C) EL労組は春闘で職場会をやっていないという話がありましたが、そうすると一般組合員が意見を言え
 るチャンスが無いと思います。自分がどういう思いで居るかを表現する機会が無かったら、労働組合への
 参加意識は薄れますよね。これは労組のみならず、会社に対する帰属意識の希薄化に繋がらないでしょ
 うか。「会社は仕事をして、対価として給料をもらうところ。だから仕事が出来ればいいのだ」と言う意識で
 いても、仕事が順調な間は特に問題は感じないでしょう。だけど私の様な、社員としては黄昏の世代から
 見ると、そりゃあ長い会社生活にはいろいろあって、平坦ではありませんよ。悩むことも沢山あるはずだと
 思うのです。そんな時に、会社の中には自分の本当の思いを表現できる場が無いとすると、自分ひとりで
 悩みを抱えてしまい、もし解決の糸口が見出せないとなると、そこから失望感のようなものが広がって行
 きそうです。

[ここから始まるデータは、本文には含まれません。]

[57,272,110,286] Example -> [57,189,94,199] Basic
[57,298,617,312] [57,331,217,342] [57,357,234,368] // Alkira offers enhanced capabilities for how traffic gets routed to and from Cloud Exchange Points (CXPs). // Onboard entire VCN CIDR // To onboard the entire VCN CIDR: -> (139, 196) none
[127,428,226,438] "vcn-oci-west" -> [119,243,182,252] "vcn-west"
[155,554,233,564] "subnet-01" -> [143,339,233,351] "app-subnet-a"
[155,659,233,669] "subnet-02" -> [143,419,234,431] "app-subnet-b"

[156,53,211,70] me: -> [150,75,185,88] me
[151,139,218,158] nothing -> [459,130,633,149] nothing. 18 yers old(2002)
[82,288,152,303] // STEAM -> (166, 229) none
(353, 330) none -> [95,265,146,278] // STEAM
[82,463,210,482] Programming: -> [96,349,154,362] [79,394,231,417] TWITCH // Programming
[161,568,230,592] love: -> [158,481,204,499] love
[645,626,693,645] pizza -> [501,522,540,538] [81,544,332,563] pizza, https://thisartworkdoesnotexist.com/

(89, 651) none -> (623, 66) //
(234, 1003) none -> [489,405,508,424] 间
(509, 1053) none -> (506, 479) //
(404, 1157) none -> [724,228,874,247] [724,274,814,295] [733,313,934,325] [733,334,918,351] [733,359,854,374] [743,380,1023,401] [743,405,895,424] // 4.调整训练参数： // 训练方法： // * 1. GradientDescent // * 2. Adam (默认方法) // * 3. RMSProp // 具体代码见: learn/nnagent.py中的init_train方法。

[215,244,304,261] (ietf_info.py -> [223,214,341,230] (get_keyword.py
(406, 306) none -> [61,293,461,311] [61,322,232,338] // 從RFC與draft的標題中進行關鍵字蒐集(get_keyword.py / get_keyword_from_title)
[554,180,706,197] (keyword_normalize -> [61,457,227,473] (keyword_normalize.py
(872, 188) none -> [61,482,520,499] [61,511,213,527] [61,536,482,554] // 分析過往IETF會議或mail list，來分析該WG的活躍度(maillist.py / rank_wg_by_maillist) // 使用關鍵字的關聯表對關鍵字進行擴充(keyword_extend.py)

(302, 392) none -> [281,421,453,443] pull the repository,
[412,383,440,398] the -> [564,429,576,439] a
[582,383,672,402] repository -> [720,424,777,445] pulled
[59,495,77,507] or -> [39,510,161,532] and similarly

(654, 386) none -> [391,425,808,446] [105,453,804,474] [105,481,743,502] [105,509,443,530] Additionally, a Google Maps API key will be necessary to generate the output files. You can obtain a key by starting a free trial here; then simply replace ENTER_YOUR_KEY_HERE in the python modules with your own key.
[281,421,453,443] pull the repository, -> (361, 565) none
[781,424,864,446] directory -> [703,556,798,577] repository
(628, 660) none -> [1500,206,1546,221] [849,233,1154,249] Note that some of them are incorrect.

だけど社員の本当の要求とか思いとかをくみ上げる事の出来る組織というのは労働組合が
 最大ですから、やっぱり大切なんですよね。今後の組織のあり方について更なる発展が求められている
 のかも知れませんね。

D) どんな要求でも、突き詰めれば個人の要求だし、どんな悩みでも突き詰めれば固有の悩みなんです。
 だけど、個人の要求や悩みを口に出して言いづらい雰囲気がありますね。

B) 私たちの世代では、仕事の悩みは上長と話し合って解決するのが当然と言う感覚があります。けれど
 も、それが上手く行かなかった時に、次に相談する先が無いのです。気が付けば会社のメンタルヘルス
 相談窓口しか無いという感じ。だから、上長との折り合いがつかなくて転職した同期も居ます。メンタルを
 病んでしまった同僚も。

A) 問題の方向性が一時金を離れて深化していますね。このような問題は、賃金や一時金に限らず、労働
 時間やメンタルヘルス、労働組合組織のあり方など、さまざまな局面から論じた方が良いでしょう。では今
 日のところは、そろそろまとめに入りたいと思います。